Program in this board are run on RAM. In this I have 256 KB of RAM, in which I’m starting my code at 7000h and will also run this program not from 0000h, but from 7000h.


Added after 5 hours 50 minutes:

The contact information given on this controller manual was:

Copyright 1998, Advanced Educational Systems
575 Anton Blvd. Suite 300, Costa Mesa, California 92626 USA
Tel: (714) 550-8094
Fax: (714) 550-9941


Today, I called on this telephone number, and a lady answered to me as no such company exists on this telephone number today(2007).This number was taken by some other business company.
I think the company has shut down and there's no help a customer can get from them :cry:
 

Well, it's been a long time since I've used the 8051, but it may be that when you return from the interrupt you actually return to the address following the SJMP $ instruction. That means the micro executes garbage when it returns from the first interrupt. I may be wrong, confusing this with another micro, but give it a try.

Do it this way:

Code:
WAIT:  SJMP $
       SJMP WAIT

So the interrupt occurs during the SJMP $ and the program counter contains the address of the next instruction, which is what it saves on the stack, so when you return you execute the second jump, which takes you back to the waiting loop. Of course, this assumes the interrupts will not occur so fast as to get another interrupt during the second SJMP. That should not happen, because you want 10kHz, which is 100us and the SJMP takes 4us.

Besides, if memory serves me well, the interrupts are only enabled AFTER the instruction FOLLOWING the RETI. That means that the micro would not even acknowledge an interrupt during the second SJMP, even if it occured. It would only recognize it after it executes the jump back to WAIT, which is fine. (Again, I may be wrong here).

Give it a try, though.

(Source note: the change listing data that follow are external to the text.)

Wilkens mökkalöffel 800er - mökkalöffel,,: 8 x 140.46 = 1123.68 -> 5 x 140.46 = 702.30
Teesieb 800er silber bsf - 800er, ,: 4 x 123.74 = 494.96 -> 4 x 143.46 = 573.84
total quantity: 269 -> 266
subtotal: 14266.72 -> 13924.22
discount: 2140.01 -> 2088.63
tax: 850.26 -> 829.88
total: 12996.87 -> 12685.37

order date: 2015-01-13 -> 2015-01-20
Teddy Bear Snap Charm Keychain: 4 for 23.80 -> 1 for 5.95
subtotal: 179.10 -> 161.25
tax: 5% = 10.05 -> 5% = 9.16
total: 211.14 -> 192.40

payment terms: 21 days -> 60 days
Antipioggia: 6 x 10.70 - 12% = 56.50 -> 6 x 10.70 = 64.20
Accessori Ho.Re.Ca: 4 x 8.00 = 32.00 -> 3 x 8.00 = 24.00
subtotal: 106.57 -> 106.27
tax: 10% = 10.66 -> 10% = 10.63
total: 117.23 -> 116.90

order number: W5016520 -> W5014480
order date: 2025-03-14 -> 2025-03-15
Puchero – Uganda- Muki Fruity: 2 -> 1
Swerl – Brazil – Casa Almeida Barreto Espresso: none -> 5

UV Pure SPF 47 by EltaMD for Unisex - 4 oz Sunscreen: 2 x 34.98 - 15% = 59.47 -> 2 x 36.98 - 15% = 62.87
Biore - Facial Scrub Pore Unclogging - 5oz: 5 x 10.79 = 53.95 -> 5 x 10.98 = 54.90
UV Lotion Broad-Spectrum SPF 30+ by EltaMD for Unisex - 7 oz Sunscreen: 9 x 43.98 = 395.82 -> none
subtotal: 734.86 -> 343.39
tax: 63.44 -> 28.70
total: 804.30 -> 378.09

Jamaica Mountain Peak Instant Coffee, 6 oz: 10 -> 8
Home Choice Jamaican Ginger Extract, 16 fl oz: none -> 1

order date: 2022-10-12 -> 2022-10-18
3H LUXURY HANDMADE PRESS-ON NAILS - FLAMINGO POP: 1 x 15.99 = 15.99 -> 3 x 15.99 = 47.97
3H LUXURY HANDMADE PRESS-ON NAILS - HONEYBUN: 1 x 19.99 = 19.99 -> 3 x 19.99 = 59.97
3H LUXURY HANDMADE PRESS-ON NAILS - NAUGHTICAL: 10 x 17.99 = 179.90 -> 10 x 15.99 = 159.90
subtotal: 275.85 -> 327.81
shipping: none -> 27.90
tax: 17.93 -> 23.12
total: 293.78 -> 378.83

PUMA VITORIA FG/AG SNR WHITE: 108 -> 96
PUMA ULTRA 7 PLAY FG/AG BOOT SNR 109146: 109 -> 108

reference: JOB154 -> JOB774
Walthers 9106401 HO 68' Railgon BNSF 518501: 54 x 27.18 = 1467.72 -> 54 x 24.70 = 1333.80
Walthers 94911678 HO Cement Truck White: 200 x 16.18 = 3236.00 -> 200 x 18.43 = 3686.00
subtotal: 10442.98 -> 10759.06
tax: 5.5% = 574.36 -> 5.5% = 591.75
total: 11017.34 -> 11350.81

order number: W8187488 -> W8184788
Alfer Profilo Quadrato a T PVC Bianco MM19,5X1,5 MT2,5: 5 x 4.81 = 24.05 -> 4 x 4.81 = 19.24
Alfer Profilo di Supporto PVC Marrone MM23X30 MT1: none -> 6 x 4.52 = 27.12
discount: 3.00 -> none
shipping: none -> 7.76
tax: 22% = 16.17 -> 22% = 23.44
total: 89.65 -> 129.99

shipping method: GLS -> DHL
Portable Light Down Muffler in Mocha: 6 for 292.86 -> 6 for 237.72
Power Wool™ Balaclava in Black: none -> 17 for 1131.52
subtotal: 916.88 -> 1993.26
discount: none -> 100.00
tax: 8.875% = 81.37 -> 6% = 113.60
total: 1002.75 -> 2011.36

It's simple to try.
 

    umery2k75

    Points: 2
    Helpful Answer Positive Rating
First of all you don't have 256KB of RAM; you have 256Kbit of RAM what is 32KB(yte) of RAM for program memory.

I can live with your explanation of timer 0 interupt, vectors to 000Bh, in EPROM there is code that jumps to 400Bh and that is the location where you wrote your TOISR. Looks good to me.

But at power up your controller start at 0000h, what jump is programmed in the EPROM at address 0000h?? 7000h?? I would expect 4000h. Why?
I think they moved all addresses 4000 locations.
Power up: 4000h
IE0: 40003h
TF0: 400Bh
IE1: 4013h and so on... ...

About your code:
1) mov th0,#-50 : why -50???
2) mov ie,#82h : why writing unreadable code? better is
setb ET0 ;enable interrupt timer 0
setb EA ;enable all interrupts
setb TR0 ;start timer 0
(I had to grab the datasheet to check your #82h :()
3) org 7000h : are you sure about that address (see above)?

Added after 7 minutes:

VVV said:
Do it this way:

Code:
WAIT:  SJMP $
       SJMP WAIT

or even better

Code:
WAIT:  nop
           nop
           nop
           jmp  WAIT
Pointless writing 2 jumps after another... ...
 

    umery2k75

    Points: 2
    Helpful Answer Positive Rating
Using the scope, what sort of waveform do you see? Is there a pullup on P1.4?

JW
 

    umery2k75

    Points: 2
    Helpful Answer Positive Rating
I actually copied the original program from "THE 8051 MICROCONTROLLER", by I.SCOTT MACKENZIE and modify this program to meet my need.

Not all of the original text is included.